> Aim of the exercise
Please repeat every entry exactly as written, but skip the pictures.
(Provided data begins)
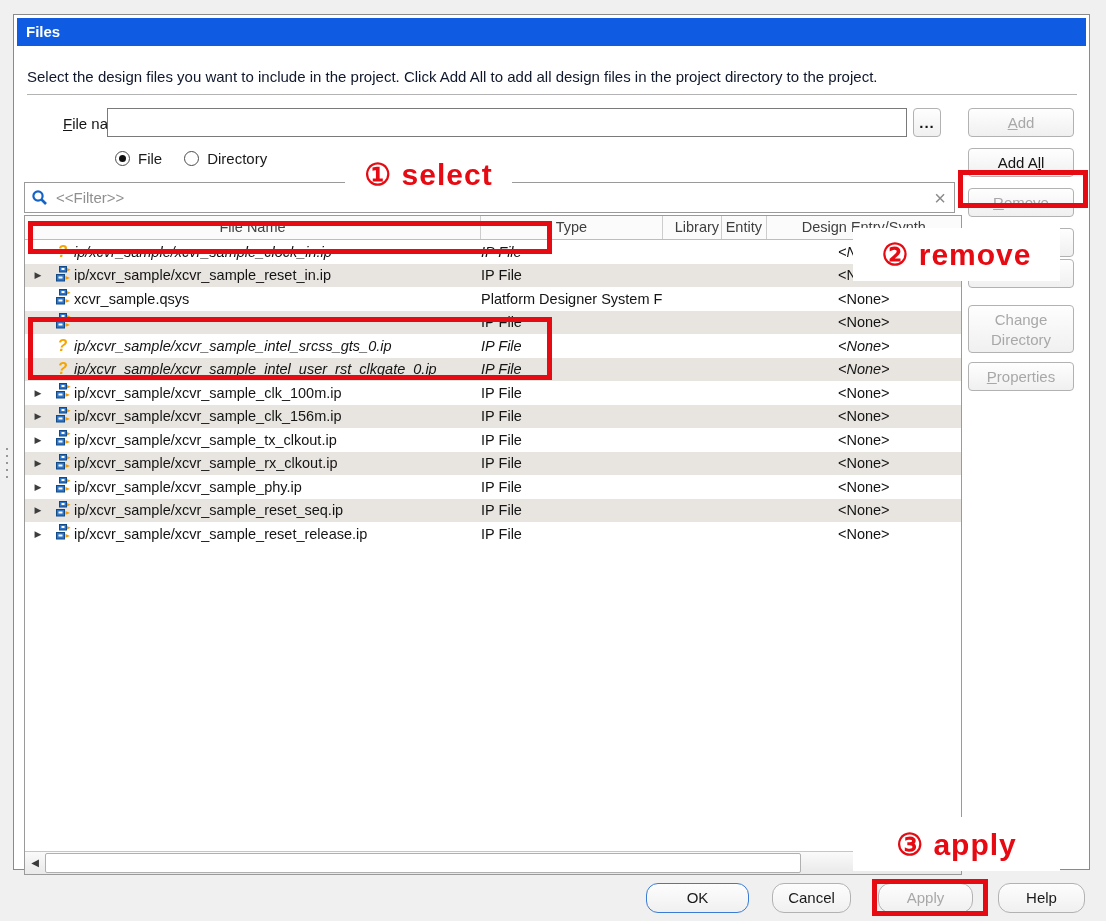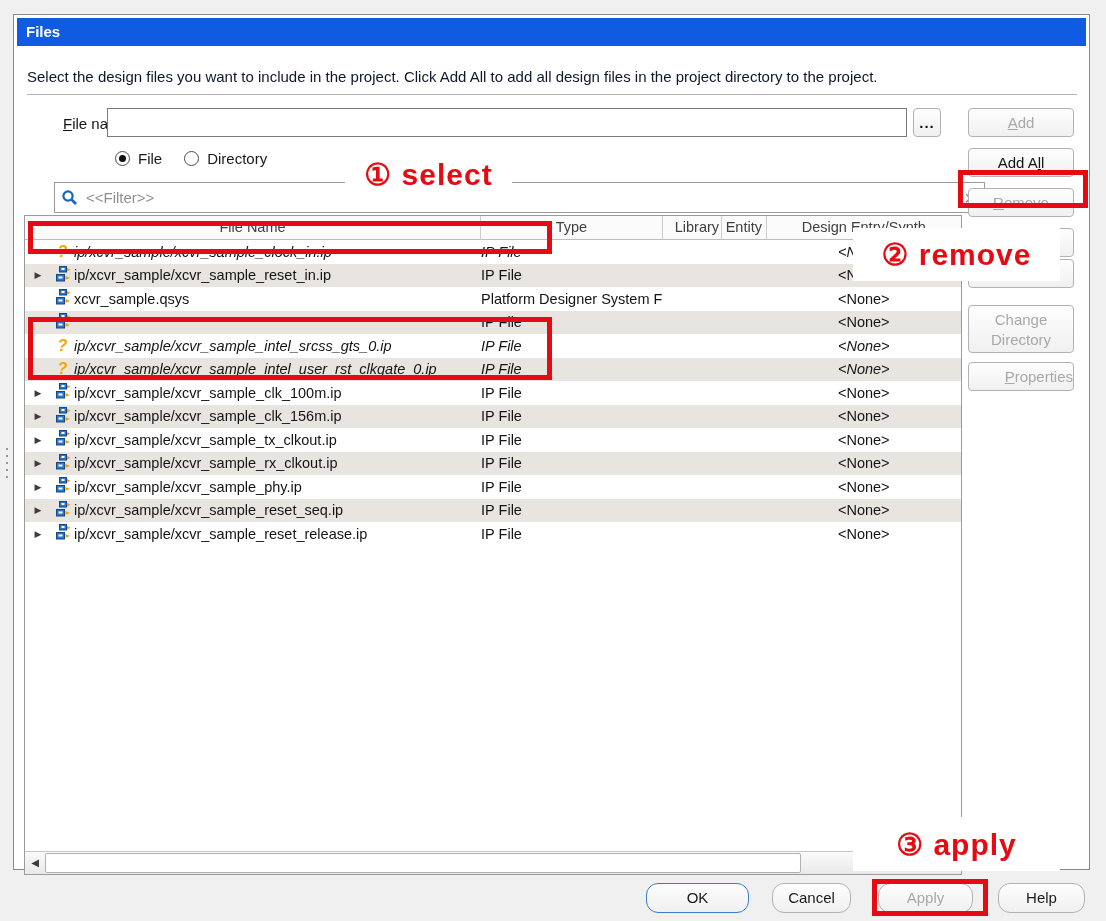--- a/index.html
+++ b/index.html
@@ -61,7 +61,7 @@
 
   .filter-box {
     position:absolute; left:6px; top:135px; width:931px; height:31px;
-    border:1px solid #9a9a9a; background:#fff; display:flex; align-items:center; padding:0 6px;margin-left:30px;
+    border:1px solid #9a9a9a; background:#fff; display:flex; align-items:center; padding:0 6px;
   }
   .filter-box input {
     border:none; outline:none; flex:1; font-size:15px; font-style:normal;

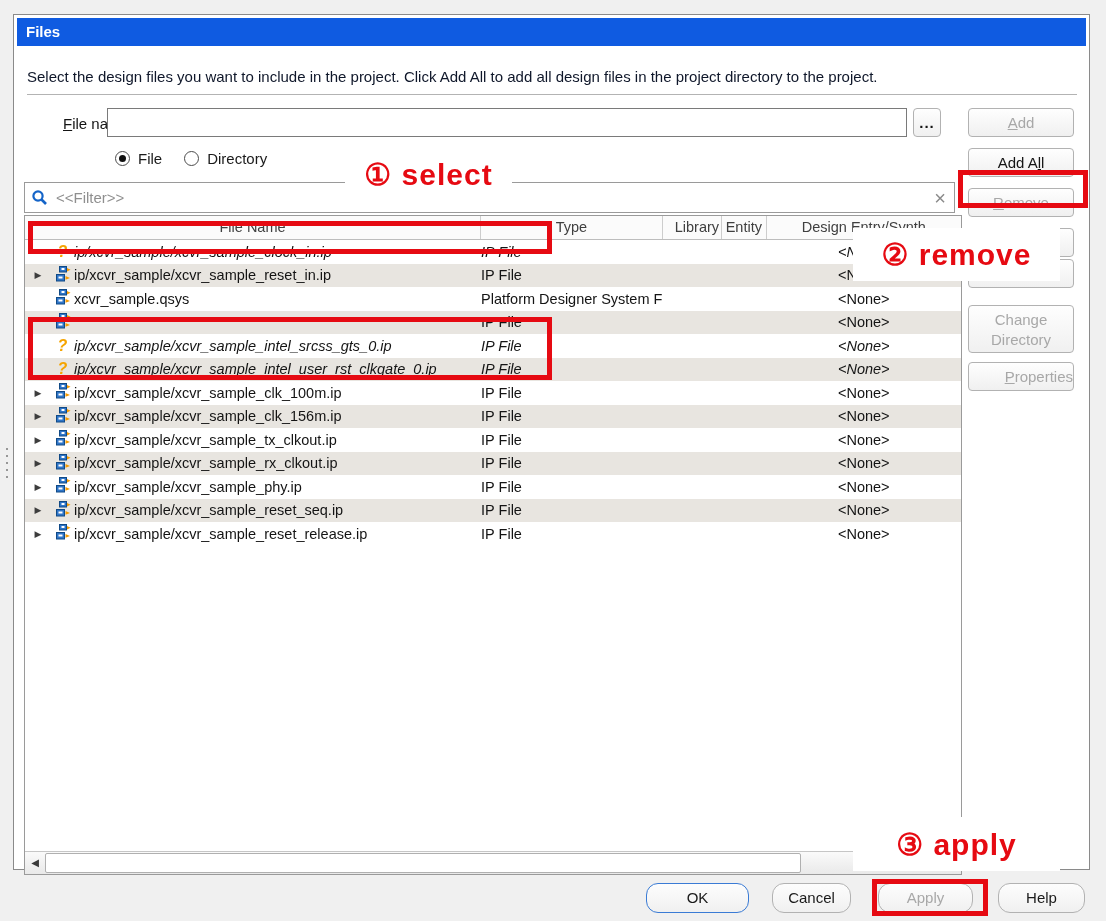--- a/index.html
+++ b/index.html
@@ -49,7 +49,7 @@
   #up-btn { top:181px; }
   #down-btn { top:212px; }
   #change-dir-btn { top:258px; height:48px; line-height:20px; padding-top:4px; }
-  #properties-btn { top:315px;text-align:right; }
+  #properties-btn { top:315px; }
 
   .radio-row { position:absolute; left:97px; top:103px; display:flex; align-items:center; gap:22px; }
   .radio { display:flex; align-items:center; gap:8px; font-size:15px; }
(Provided data ends)
> Response area
--- a/index.html
+++ b/index.html
@@ -61,7 +61,7 @@
 
   .filter-box {
     position:absolute; left:6px; top:135px; width:931px; height:31px;
-    border:1px solid #9a9a9a; background:#fff; display:flex; align-items:center; padding:0 6px;margin-left:30px;
+    border:1px solid #9a9a9a; background:#fff; display:flex; align-items:center; padding:0 6px;
   }
   .filter-box input {
     border:none; outline:none; flex:1; font-size:15px; font-style:normal;

--- a/index.html
+++ b/index.html
@@ -49,7 +49,7 @@
   #up-btn { top:181px; }
   #down-btn { top:212px; }
   #change-dir-btn { top:258px; height:48px; line-height:20px; padding-top:4px; }
-  #properties-btn { top:315px;text-align:right; }
+  #properties-btn { top:315px; }
 
   .radio-row { position:absolute; left:97px; top:103px; display:flex; align-items:center; gap:22px; }
   .radio { display:flex; align-items:center; gap:8px; font-size:15px; }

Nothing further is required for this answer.